Possibile application potentialities and scientific and/or technological and/or social and/or economic impact of the project

Here we describe the potential applications, scientific/technological advances and economic impact of the project in reference to the EU H2020 main pillars. To this end, it is useful to recap that the target of the project is to design and orchestrate novel compression methods, compressed indexes and space-conscious ML models, within the new framework of multicriteria data structures and algorithms that we foresee to design in this three-years PRIN project.

Scientific Impact [Horizon 2020 Part I: Excellence in the Science Base - Frontier research (ERC) - Future and Emerging Technologies (FET)]

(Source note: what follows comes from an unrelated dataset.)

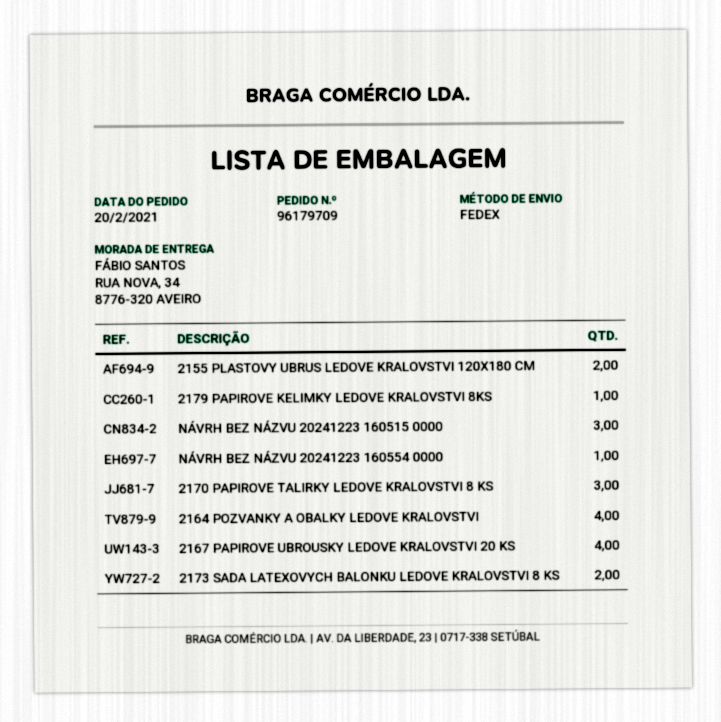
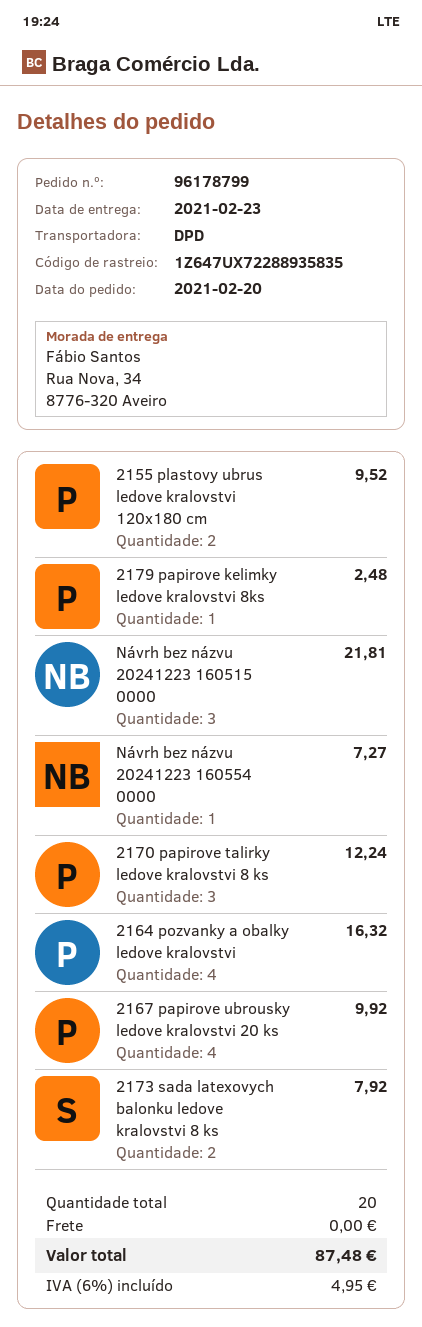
order number: 96179709 -> 96178799
shipping method: FedEx -> DPD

The achievement of our goals will build on the development of new theories on which to base the design and implementation of the foreseen new class of data compressors, indexes, and space-conscious ML models. All our methodological and design deliverables address a few fundamental problems coming from Data Indexing and Compression, that will be experimentally tested on synthetic and real datasets coming from BioInformatics and Web/Text collections. Since the motivation and main field of application is “Big Data”, it is worth recalling that the methodologies for this scenario already developed by our research team are worldwide recognized as excellence in research and have led to rule-changing results: we limit ourselves to mention compressed indexing, textual and multi-dimensional data compressors, and multi-level learning/classification algorithms [FM00,M01,BFG03,FGMS05,DL09,FLMM09]. If past performance is indication of future successful results, our contributions will reinforce European Leadership in the fundamentally important area of the foundations and algorithms for Big Data technologies. Therefore, we believe that placing our contribution in the framework of H2020 Excellence in Science is appropriate. Likewise, as mentioned in previous sections of this proposal, there are only a handful of researchers that have produced results that would belong to this novel area (three of them are in this team) and the proposal is quite innovative, high risk/high benefits and therefore it fully belongs to the H2020 FET Scenario too.

Technical Impact [Horizon 2020 Part II: Creating Industrial Leadership - Leadership in enabling and industrial technologies - ICT]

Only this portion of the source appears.